The impact of COVID lockdowns on key markets will have wider reaching impacts leading to equipment scarcity in China, hike up of rates and worsening of the traffic jam on transpacific.

The problem will continue to remain after that because there are also labour union disputes in the US waiting in the month of May which historically always leads to slow down at the west coast ports.

Into the Future?  

“We will need more resilient supply chains and that means less concentration on high volume routes. While China-US will still be significantly massive, more smaller trade networks will increase to other countries in Southeast Asia, countries potentially in Africa and South America, who will pick up some of this uncertainty and some of the volume that now gets diverted from the big supply nation. This will be a very gradual process. And again, it doesn’t mean that freight demand from China will decrease now, but I think it might not grow as much anymore.”

Emergence of small trade networks 

The implications of emergence of smaller trade networks. One is you don’t really need these huge vessels on smaller trade networks. There will be an increase in demand for smaller vessels. Secondly, the model of just a few stops in China, then crossing the Pacific, then a few stops in the US, and then going back will, I think, decrease in importance.

And there will be an uptick in more complex networks with more stops and longer turnaround times, further increasing the turnaround times of containers because they just spent more time on the water or an increase in trans shipments. So, for example, more stops in Southeast Asia, then all of this goes into, let’s say, Singapore or Hong Kong in a major hub and then re-export to across, for example, the Pacific. That again, not only increases sort of intraregional traffic, but it also increases the importance of these transit hubs, which will need to build up further capacity to cope with the demand.

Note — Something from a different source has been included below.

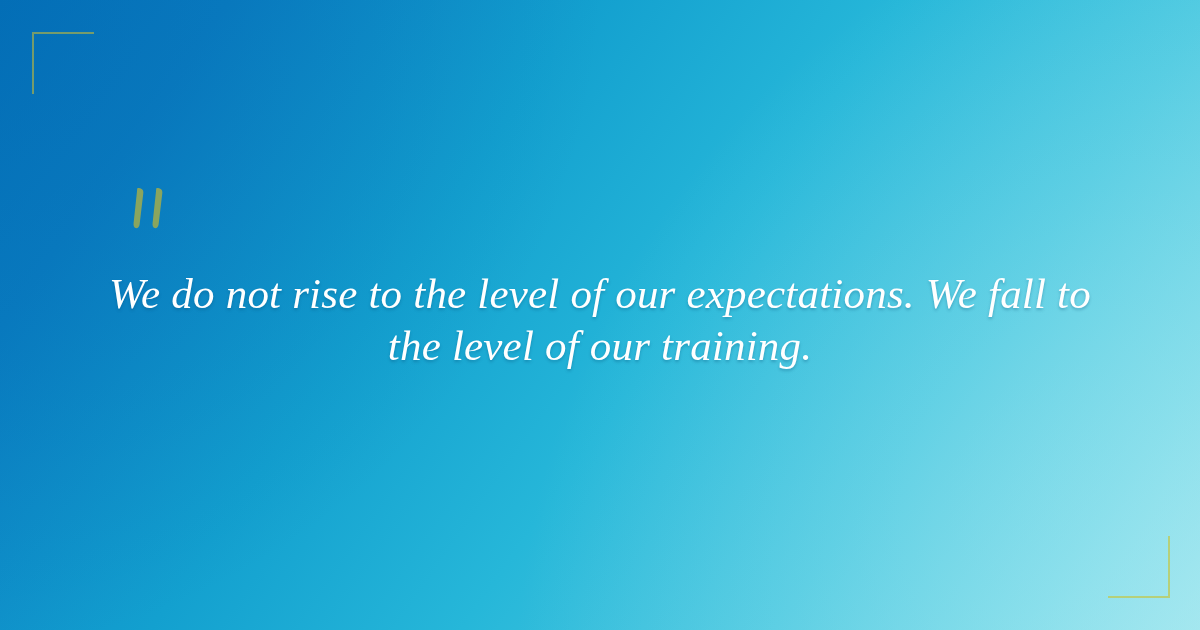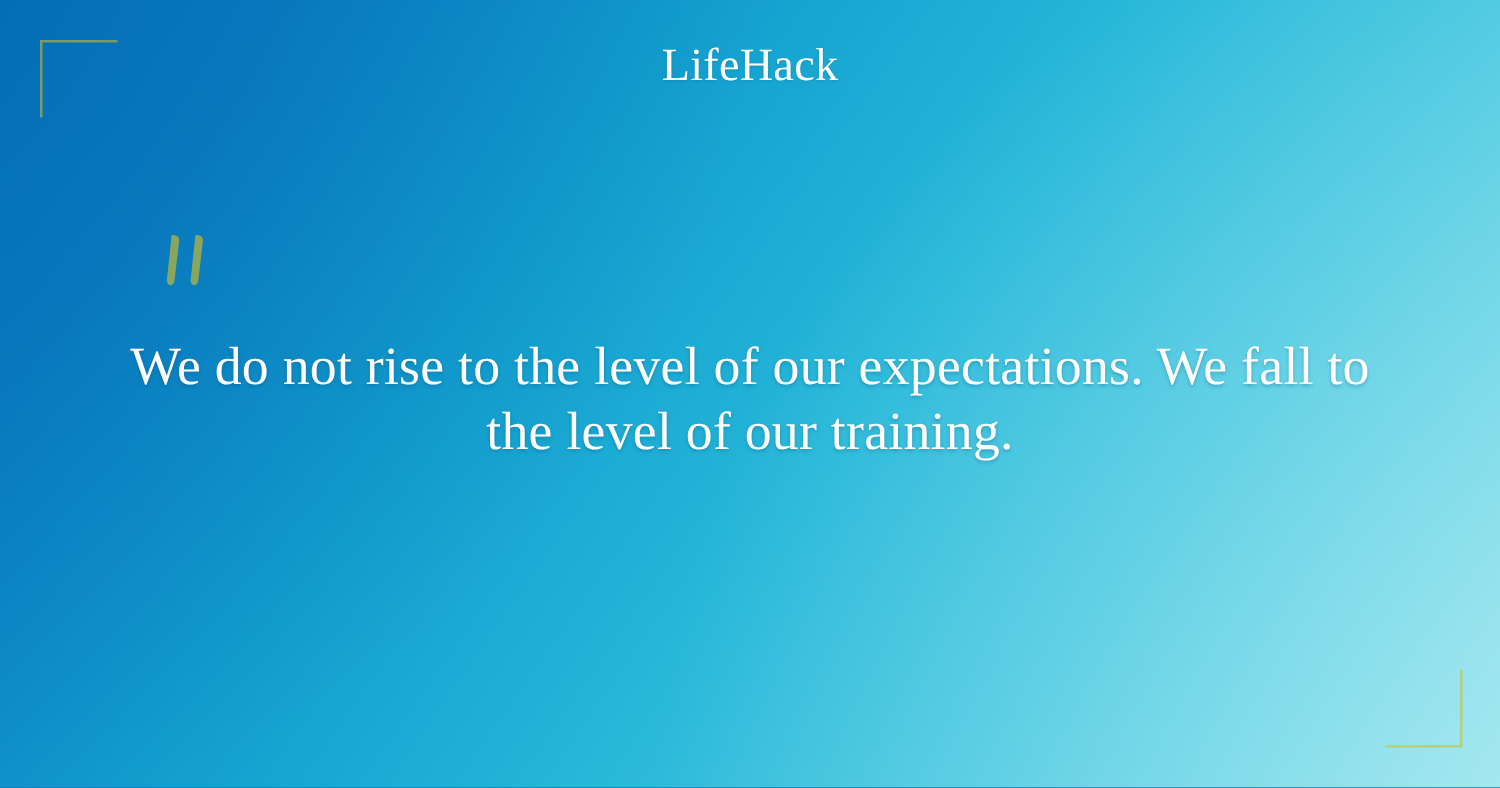"LifeHack" div.brand-bar { html: <div> <div>LifeHack</div> </div> -> none }
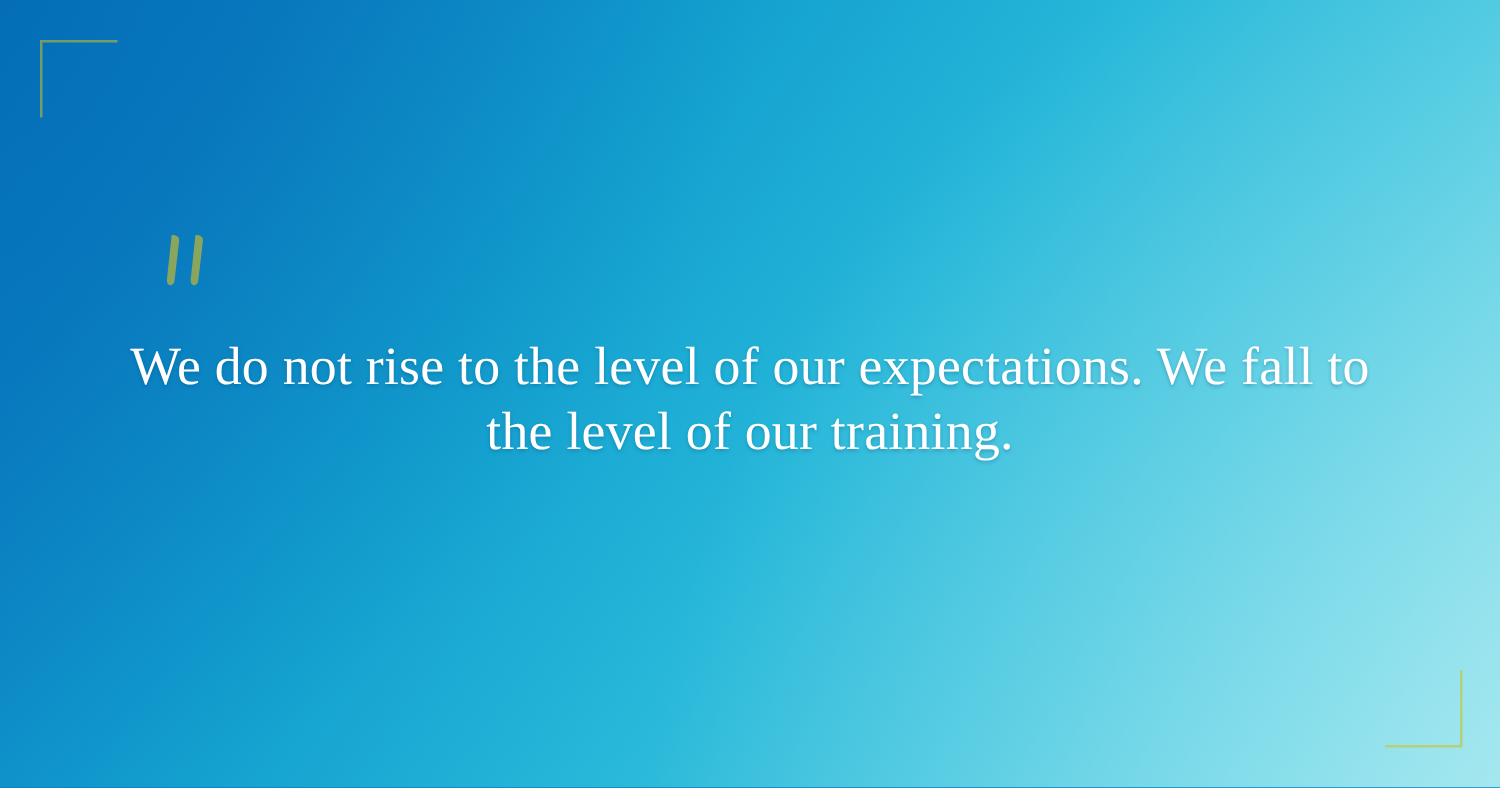"We do not rise to" .quote-text { font-style: none -> italic }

And then lastly, I think it will increase the importance of smaller players in the market, and that can be smaller feeder operators and can be smaller who basically pick up this intra-regional traffic or even the transpacific traffic. But that doesn’t start from the big hubs, depending on, I guess, the network model of the carrier.

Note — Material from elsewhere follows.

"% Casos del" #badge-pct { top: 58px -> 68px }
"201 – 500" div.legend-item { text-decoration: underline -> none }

Pre-pandemic times, supply chain was all about efficient prices and just in time delivery model to make more profits.

Rising Oil prices 

The rising oil prices are bound to have a limited impact on containerized trade in the short run. But generally high oil prices hit hard when the freight rates are very low. Currently, when the freight rates are astronomically high for the past two years (for instance, $10,000 for a 40 ft high cube from China to the US) the impact of a fuel prices hike will not have a large impact on the short term. What remains to be seen in future is how the war pans out in the future and how the supply chain builds resilience in the end.